Davis is disinterested in amassing personal wealth or power. He’s self-deprecating and dismissive about his massive intellect in a way that feels unforced and preternaturally Southern Californian. He experienced the taste of real money only once, with a MacArthur Genius Grant, which he “blew on Anarchist posters,” displayed alongside incredible Mexican art in the house.

Chaparral near Harbison Canyon. Photo: Jonny Coleman and Molly Lambert.

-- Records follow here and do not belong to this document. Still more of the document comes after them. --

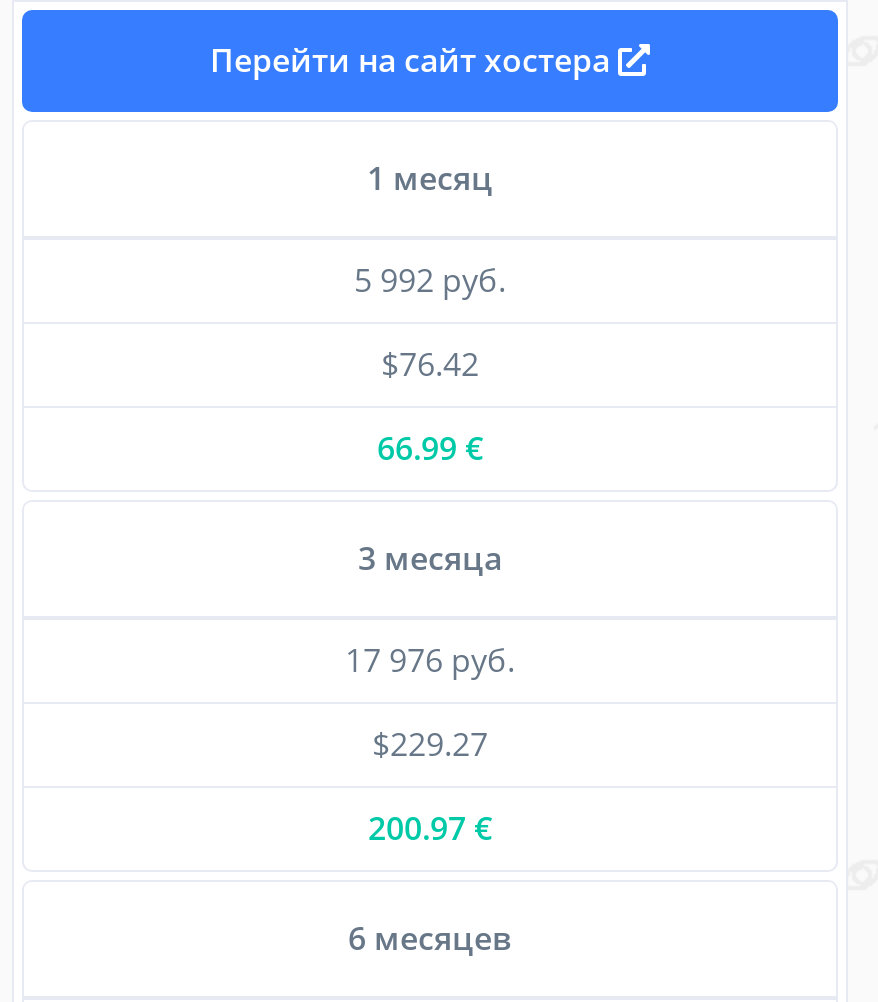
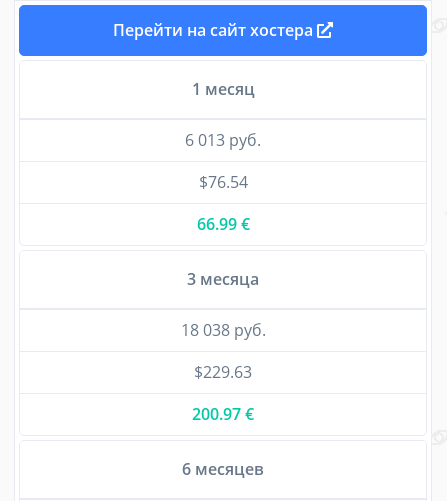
- 5 992 руб.
+ 6 013 руб.

- $76.42
+ $76.54

- 17 976 руб.
+ 18 038 руб.

- $229.27
+ $229.63
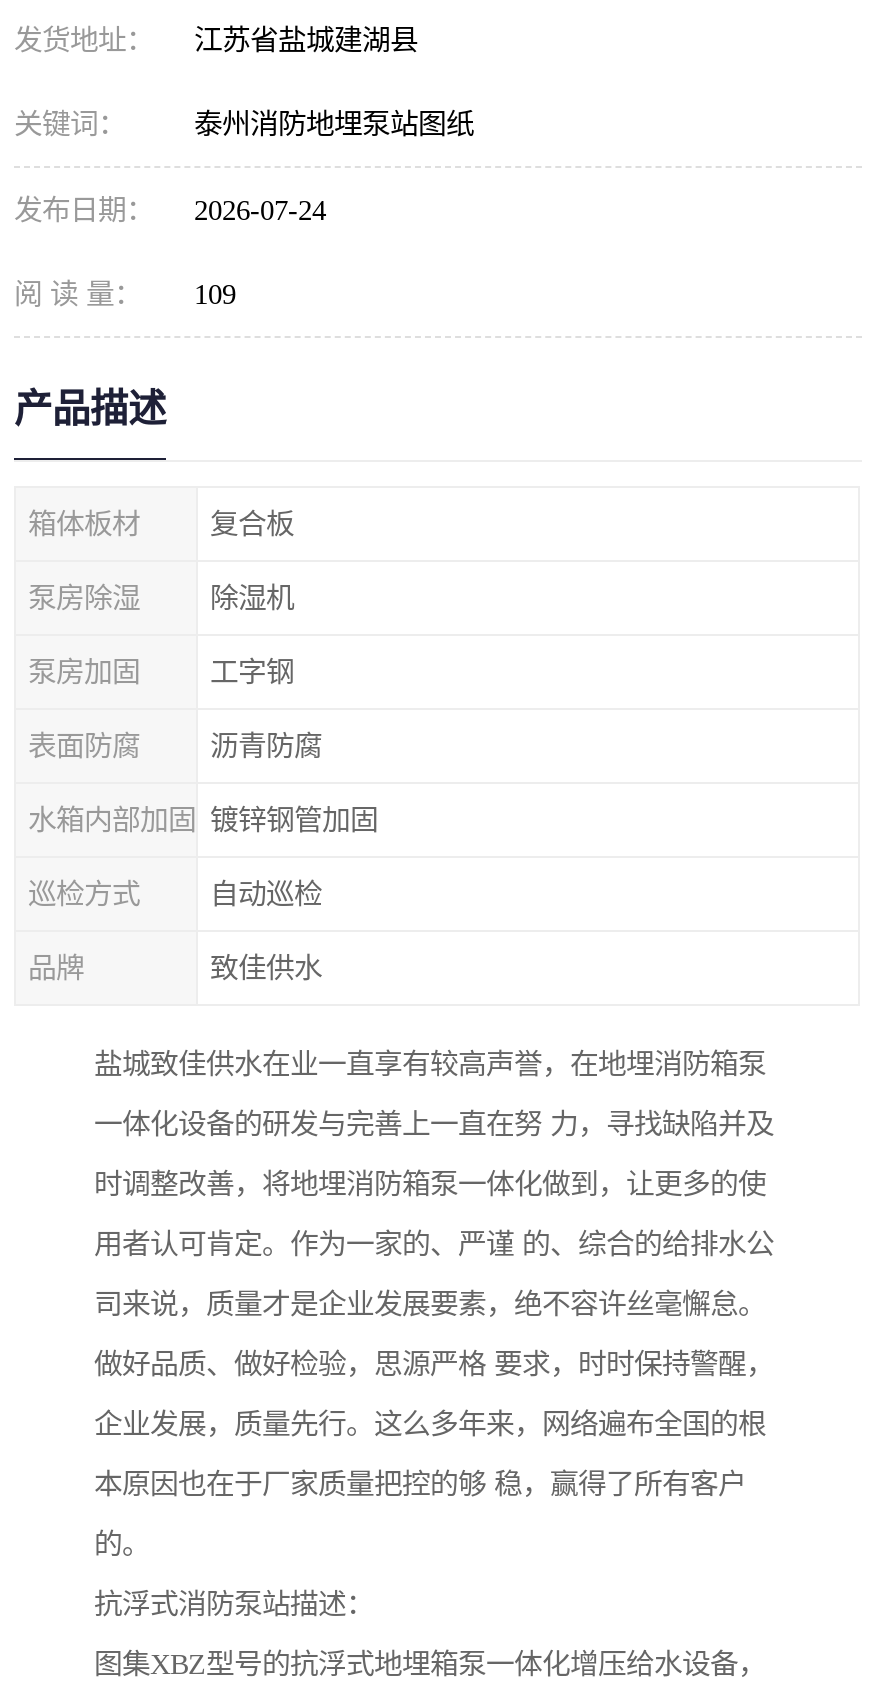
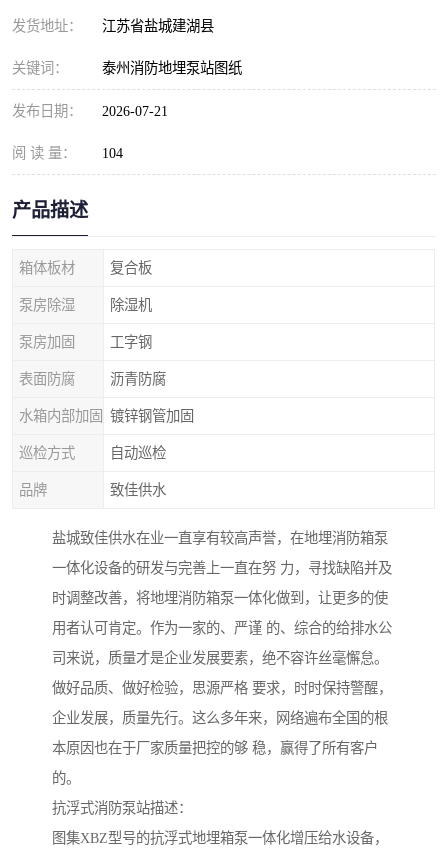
- 发布日期： 2026-07-24
+ 发布日期： 2026-07-21

- 阅 读 量： 109
+ 阅 读 量： 104
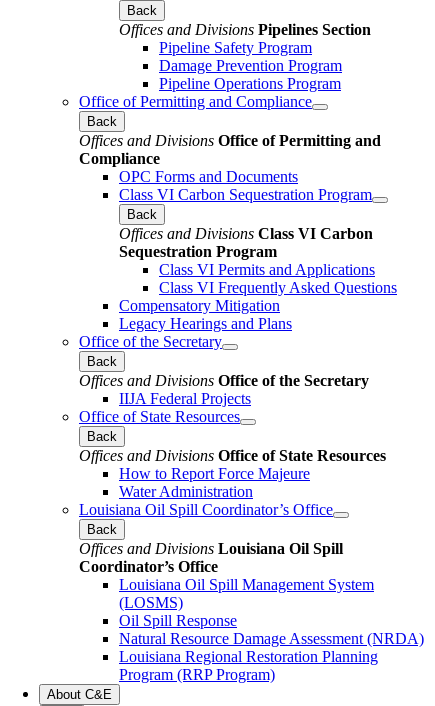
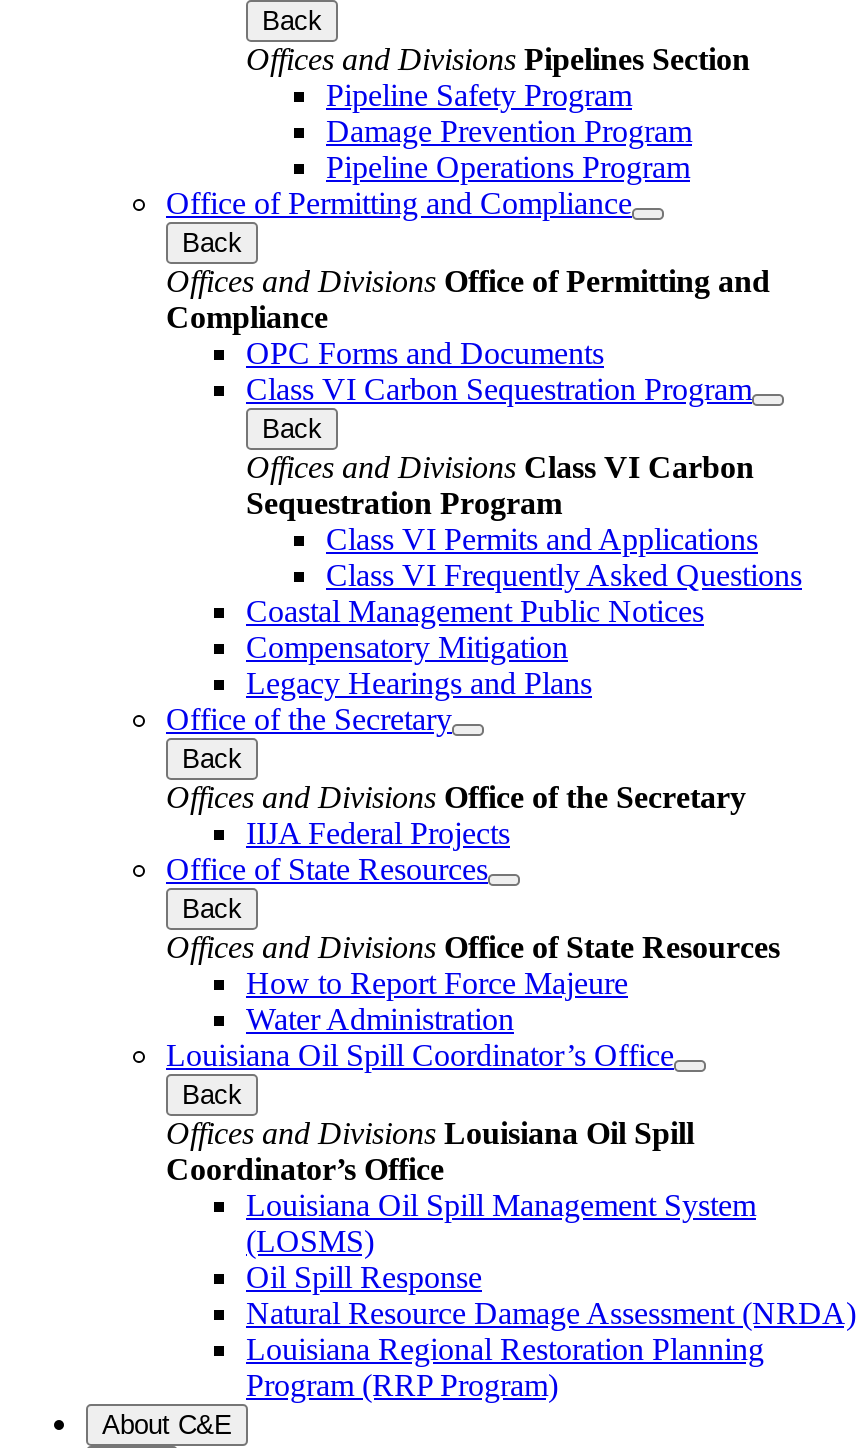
+ Coastal Management Public Notices
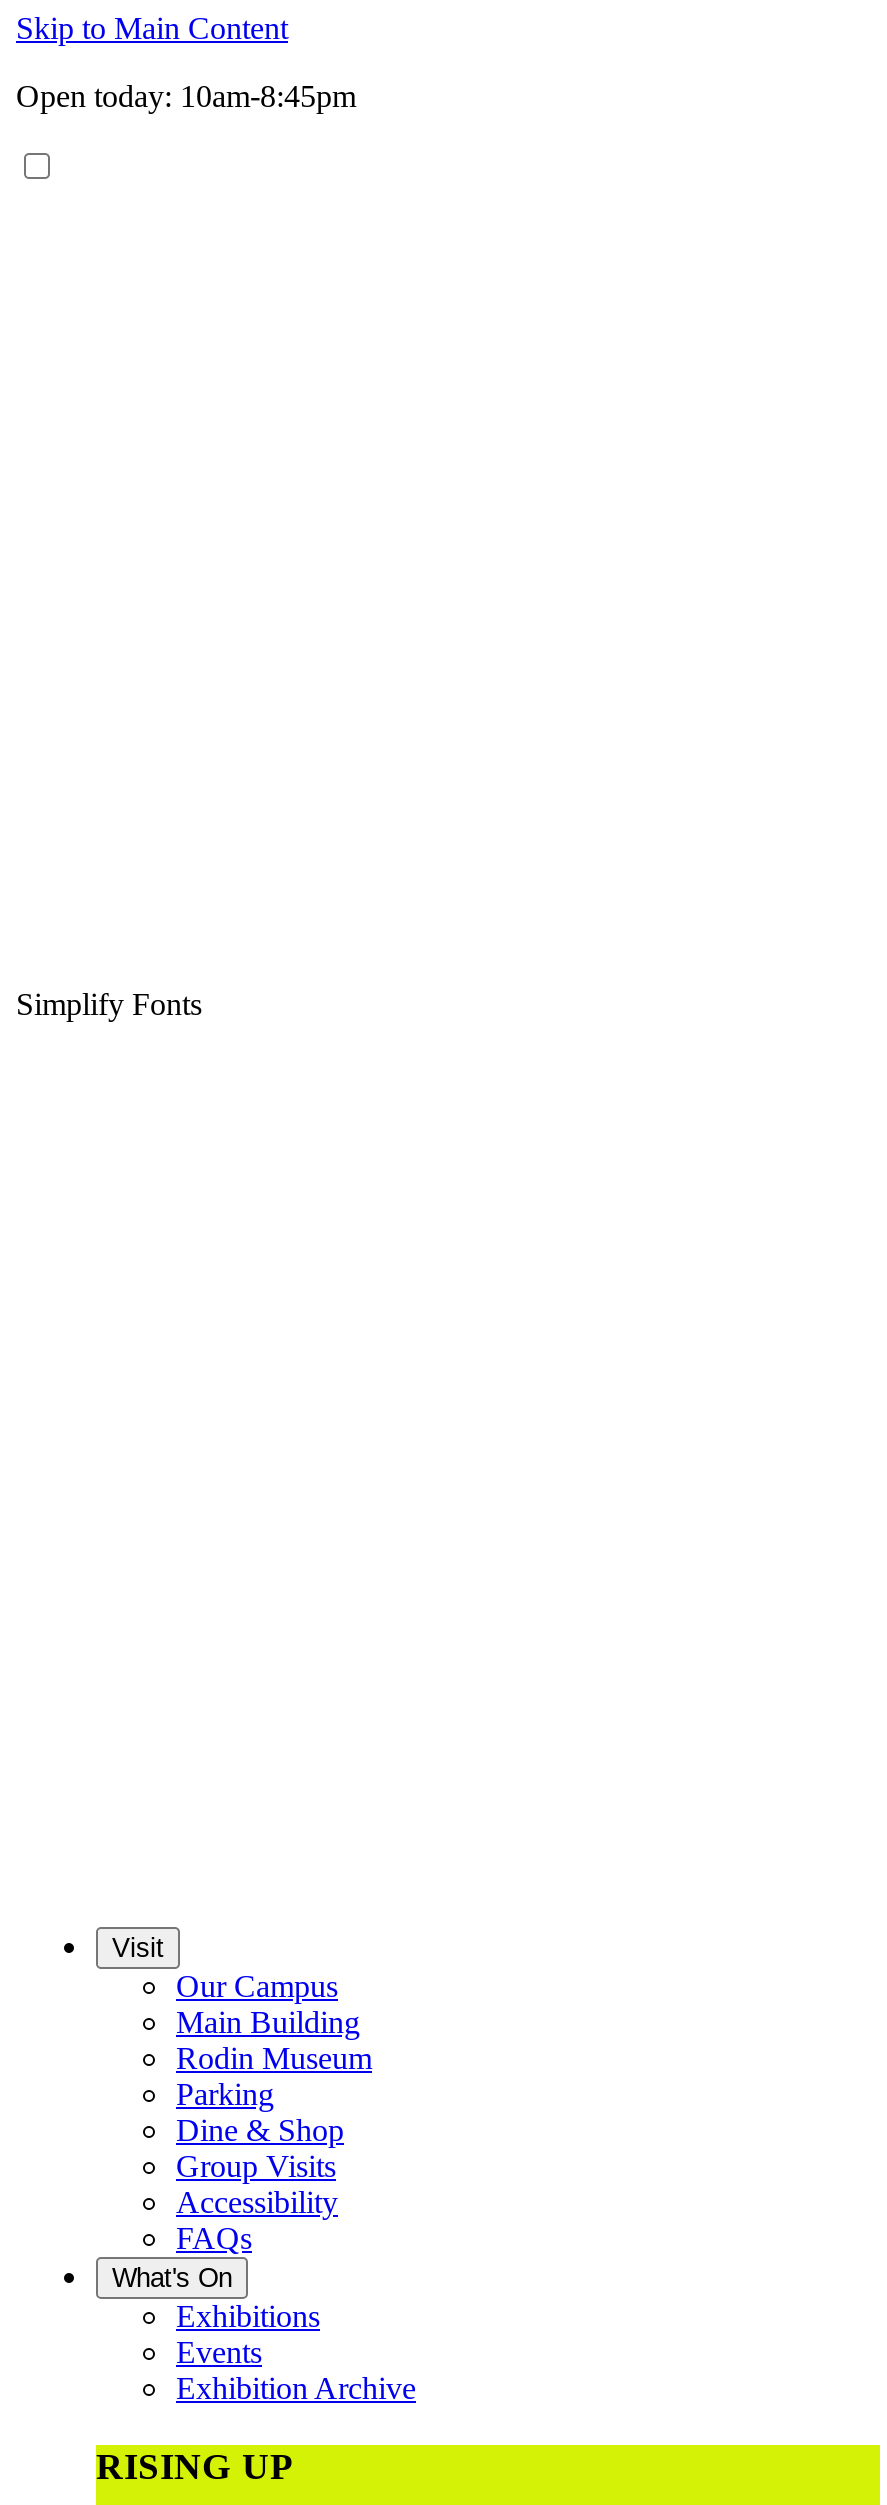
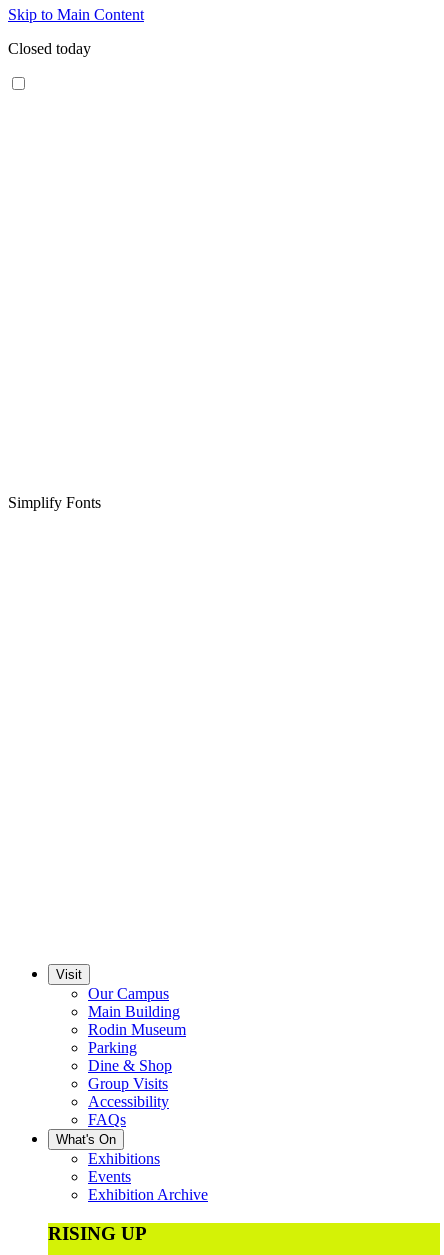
- Open today: 10am-8:45pm
+ Closed today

The history of California is not always visible, but it is ever-present. Each time fires ravage the overdeveloped hillsides and beaches, it is history claiming its due. There are no easy answers. Not everyone wants to hear the truth about California, a place shrouded in myth for profit, just like not everyone wants to face the global realities of climate change and human influence. “This is the thing,” he says in summation of California but also our current moment. “It used to take a long time before you could rewrite history. Now you can do it instantly, within an hour after it happens.” Mike Davis does not hoard or guard the history of California, like the water flowing underneath Los Angeles has been hoarded and guarded. He is recording it for himself and the rest of us.